PACIFIQUE (ÉQUILIBRE)
PACIFIQUE (ÉQUILIBRE)

Le pacifisme, par sa visée même, cherche à atteindre la meilleure forme possible de l’équilibre pacifique. Le mot «pacifisme» a le suffixe propre aux conceptions abstraites; et ses premiers tenants sont en effet des doctrinaires. Ils proclament que les conflits armés doivent partout céder la place à l’arbitrage international. Mais leurs protestations de «non-violence» ne sont pas moins aveugles que la violence elle-même: en accolant une négation à l’absurdité de la force brute, on n’en fait pas surgir une plénitude de vie raisonnable. Ainsi les pacifistes ne brassent que du vide; les voilà traités de rêveurs. Or, malgré cet emploi, finalement péjoratif, qui a longtemps prévalu et dure encore, le mot a pris une autre acception, plus favorable: personne, ou presque, ne dénigre aujourd’hui le pacifisme comme volonté de paix .

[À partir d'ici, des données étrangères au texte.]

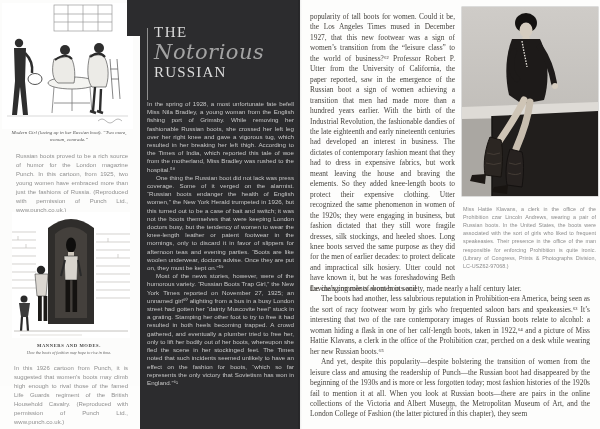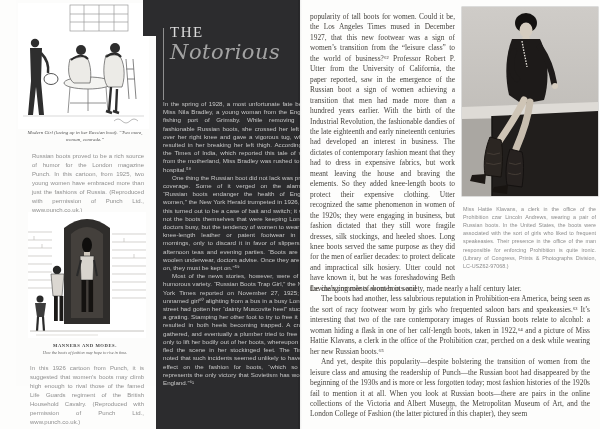"THE" .left-page { left: 16px -> 0 }
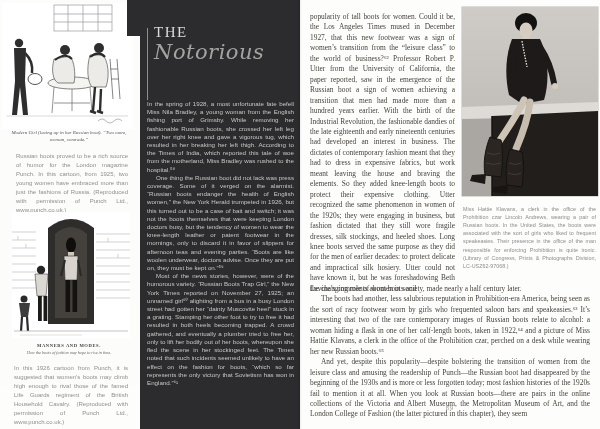"RUSSIAN" div.tline { html: none -> <div>RUSSIAN</div> }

Dualité de sens. Le paradoxe ne consiste pas en ce que l’on recourt tantôt à l’un, tantôt à l’autre, mais qu’on ne parvient plus maintenant à les séparer tout à fait. Tout se passe comme si la paix universelle et définitive, malgré son caractère problématique et presque illusoire, devait pourtant régir de loin toute action. L’équivoque du pacifisme, objectif hors de portée et néanmoins indispensable souci, n’est pas dans le vocabulaire seulement; l’ambiguïté – une bonne ambiguïté peut-être – s’immisce désormais partout dans la politique mondiale. Et l’exigence s’impose de rechercher un équilibre pacifique mondial.

Un concept nouveau de la paix

Au lendemain de la Première Guerre mondiale, et plus encore dans les années trente lorsque les régimes totalitaires se furent établis en Europe, les pacifistes cessèrent pour la plupart de prôner un désarmement à tout prix, unilatéral au besoin: qui donc eût pu compter sur sa valeur d’exemple? Aussi se rallièrent-ils à la politique de sécurité collective. Bientôt ils en devinrent même les champions; et Léon Blum déclarait, en 1936, devant la Société des Nations qu’un chef d’État se doit d’envisager sérieusement, dans le cadre du pacte d’assistance, un recours éventuel à la force des armes. Cette détermination est seule capable de décourager les velléités agressives; et, si la violence se déchaîne, on est tenu de se colleter violemment avec elle. Loin de séparer la paix pour la mieux assurer, on la refère à une guerre au moins possible.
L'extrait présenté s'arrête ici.